Se il contenimento della spesa che Stellantis sostiene per la produzione delle auto in Italia deve passare per i tagli di organico, chi rischia di più non è il dipendente interno al gruppo, cioè i lavoratori che una volta erano di FCA. Infatti sono i lavoratori dell’indotto quelli più pericolanti, cioè i lavoratori delle piccole e medie aziende che fanno da corollario all’attività produttiva diretta di Stellantis.
Il modello francese è quello che a più riprese è stato messo in evidenza come punto di arrivo e come esempio da copiare. Ma l’indotto francese è completamente diverso da quello italiano, ed i sindacati lo hanno già sottolineato. Ma sembra che dai vertici aziendali questa differenza non venga considerata, offuscati come sono tutti i manager, dal principio dell’utile a tutti i costi.
Già con FCA prima della fusione qualcosa per l’indotto non andava
L’esempio è quello di Melfi in Basilicata, dove la grande area produttiva sita in Località San Nicola, conosciuto come l’ex stabilimento Fiat-Sata o negli ultimi tempi, FCA, ha un indotto imponente. In Francia l’indotto è costituito da aziende che per dimensioni possono benissimo essere considerate grandi imprese.
In Italia invece l’indotto è formato da tante piccole realtà, tanti piccole imprese con un numero di dipendenti che spesso non supera le poche centinaia di addetti. Prima della fusione con Stellantis, anche FCa aveva chiesto alle aziende dell’indotto di fermare alcune attività a loro appaltate come la ricerca per esempio, o anche lo sviluppo e la produzione per le auto utilitarie del marchio.
E già all’epoca, i ottica fusione che da li a qualche mese sarebbe sopraggiunta, si chiedeva di prendere ad esempio il “modello francese” di Psa, cioè di Peugeot, Citroen ed Opel.
L’indotto italiano è formato da tante piccole e medie imprese, la maggior parte tutte italiane, esterne a Stellantis ma che di fatto hanno lavorato sempre e tirato avanti grazie alle commesse che prima provenivano da FCA e adesso arriveranno da Stellantis.
L’importanza delle attività dell’indotto sono notorie, perché è in questa parte delle aree industriali dedicate alle auto che si producono e sviluppano parti dei tergicristalli, pezzi per le sospensioni, le chiusure delle auto o le manopole delle portiere. E l’attività in queste piccole realtà è di fatto basata esclusivamente su Stellantis, perché è in base alle commesse che l’azienda principale passa a quelle dell’indotto che queste ultime acquistano materiali, si dotano di macchinari e assumono lavoratori.

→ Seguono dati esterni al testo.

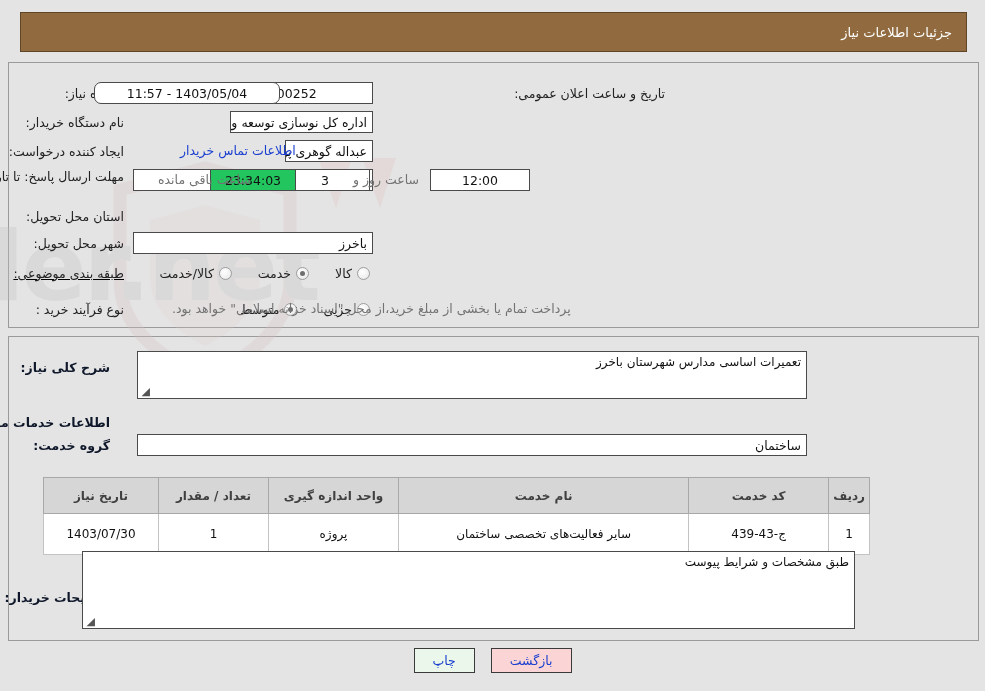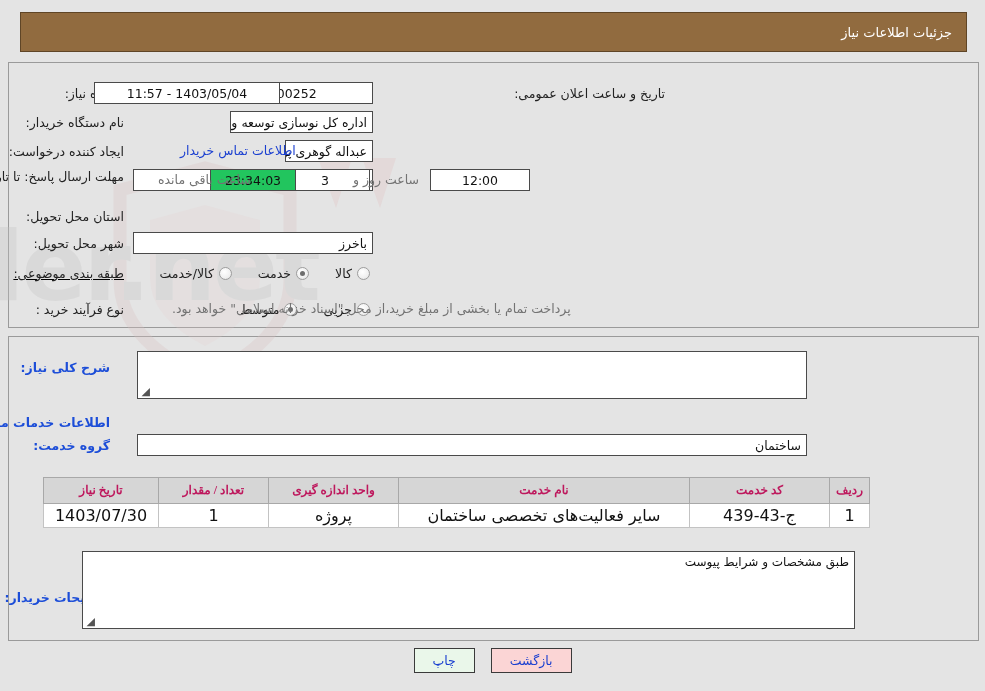"1403/05/04 - 11:57" div.fbox { border-radius: none -> 7px }
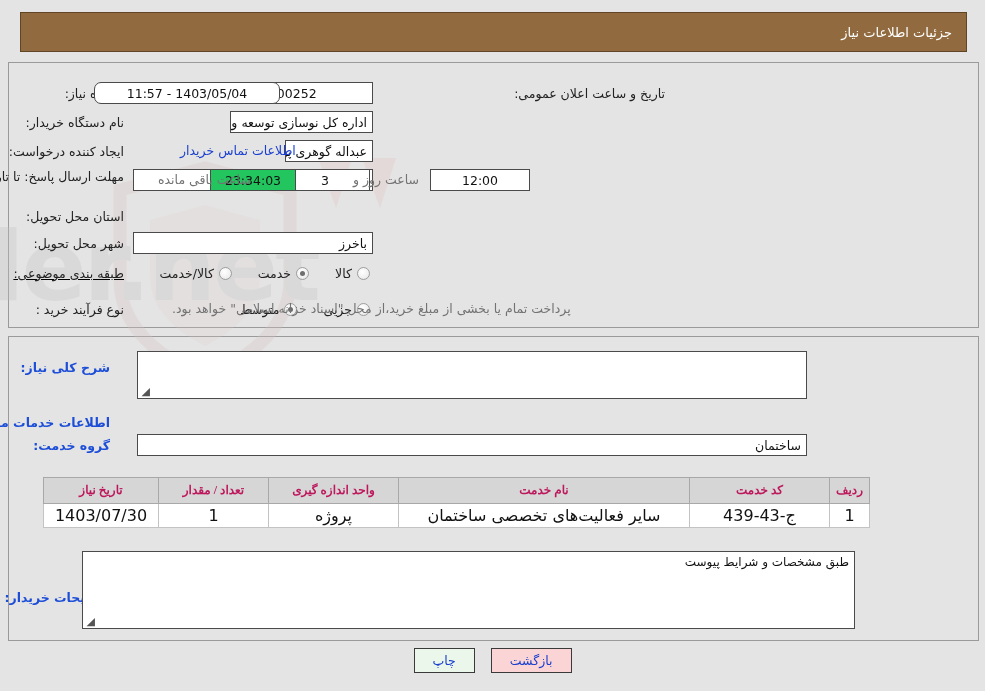"شرح کلی نیاز:" .sect-title { color: #1d4ed8 -> #0f172a }
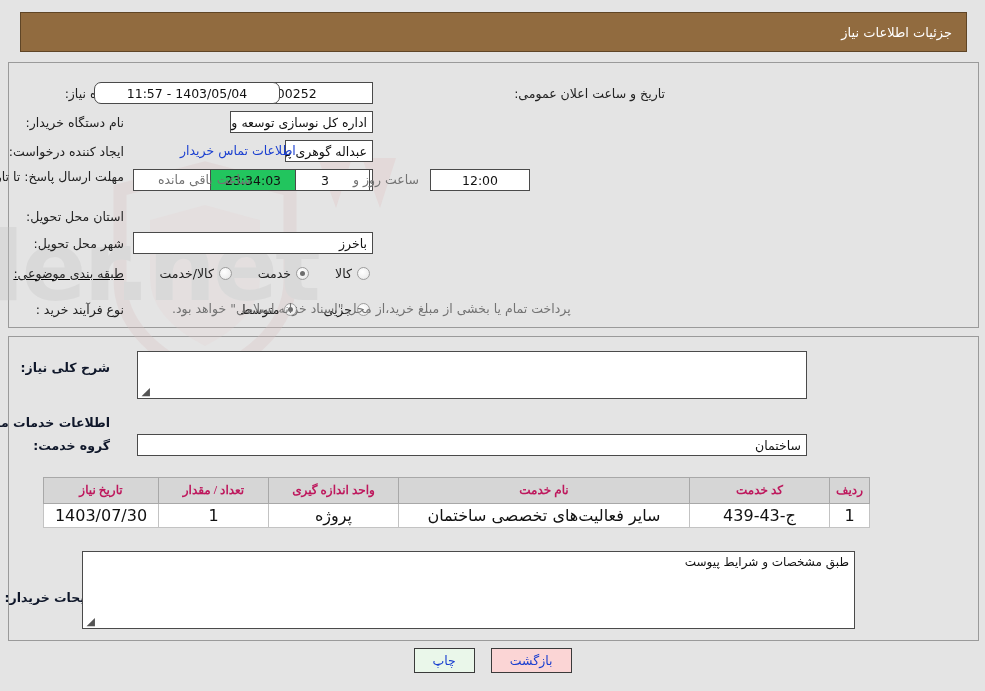"تعمیرات اساسی مدارس شهرستان باخرز" span { html: none -> <span>تعمیرات اساسی مدارس شهرستان باخرز</span> }
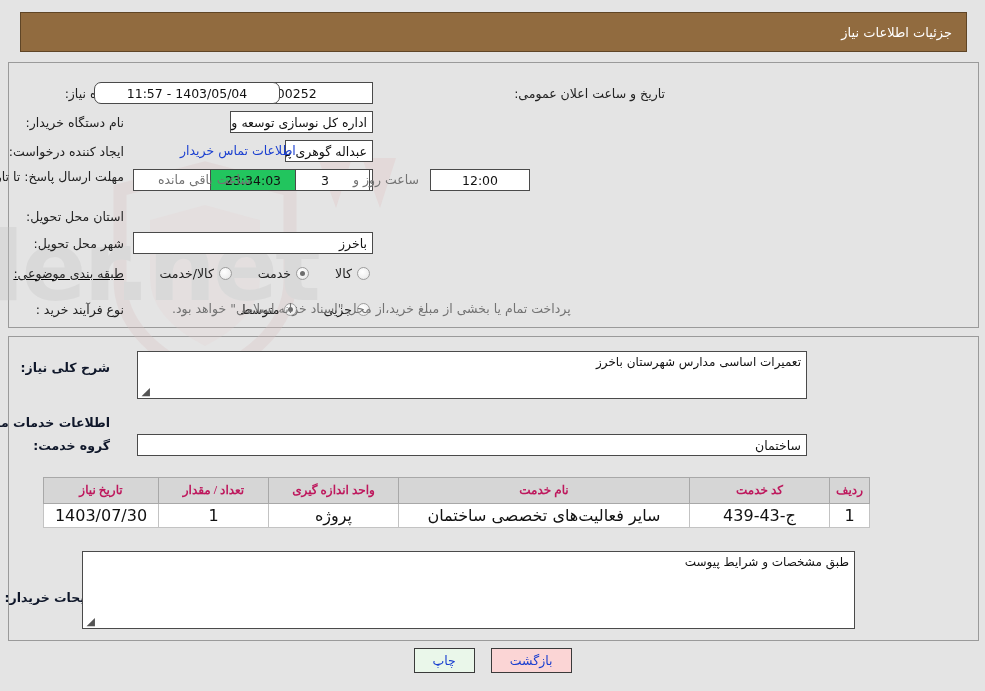"تاریخ نیاز" #svc-table th { color: #be185d -> #404040; font-family: Liberation Serif, serif -> none; height: 26px -> 36px }
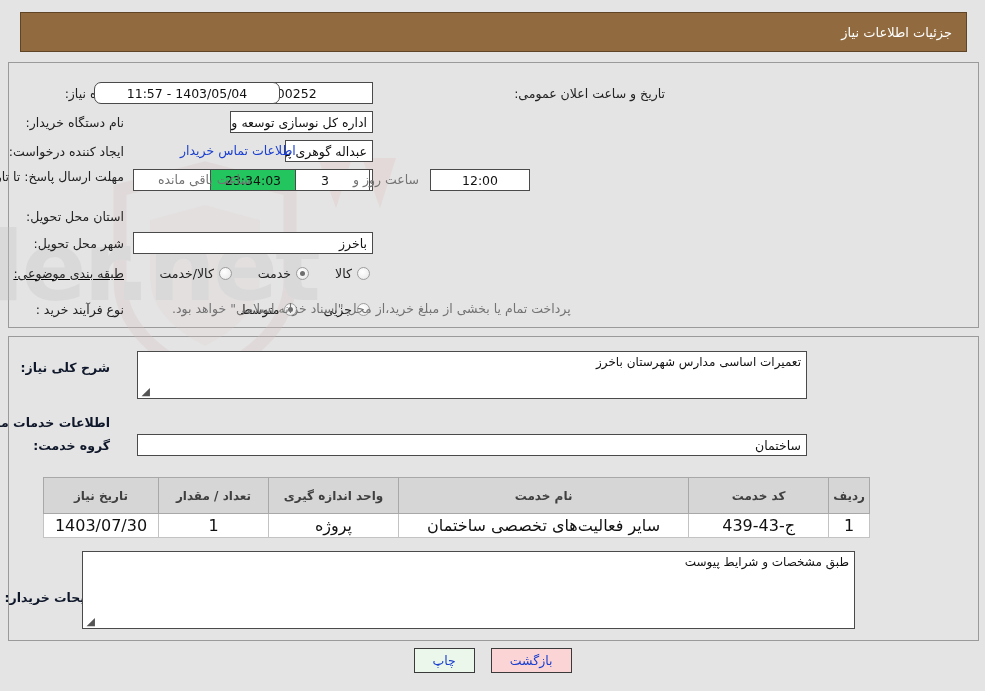"1403/07/30" #svc-table td { font-size: 16px -> 12px; padding: 2px 4px -> 13px 4px }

E nel momento in cui si parla di spostare all’interno di Stellantis alcune delle attività che oggi sono destinate all’indotto che il rischio per l’occupazione in queste piccole realtà è piuttosto alto.
Cosa sta per accadere all’indotto Stellantis
Al momento si tratta solo di allarmi generici ma ciò non vuol dire che la situazione sia positiva. Il fatto che in Italia i costi di produzione per le auto sono troppo elevati, secondo i vertici di Stellantis potrebbe scaturire dal fatto che si spendono soldi per appaltare all’esterno alcune lavorazioni.
In buona sostanza, secondo i manager dell’azienda, spostare all’interno di Stellantis alcune lavorazioni oggi esterne, potrebbe essere un vantaggio in termini di utili, che poi è l’obbiettivo che ogni manager di qualsiasi azienda ha.
Ed a Melfi per esempio si parla di chiudere una linea produttiva (la linea 2 dove si produce la Jeep Compass), spostando ciò che si produceva lì nell’altra linea rimasta, e trasferendo nella postazione della linea chiusa, alcune attività oggi esterne che così diventerebbero interne all’azienda stessa, in barba alle esigenze dell’indotto.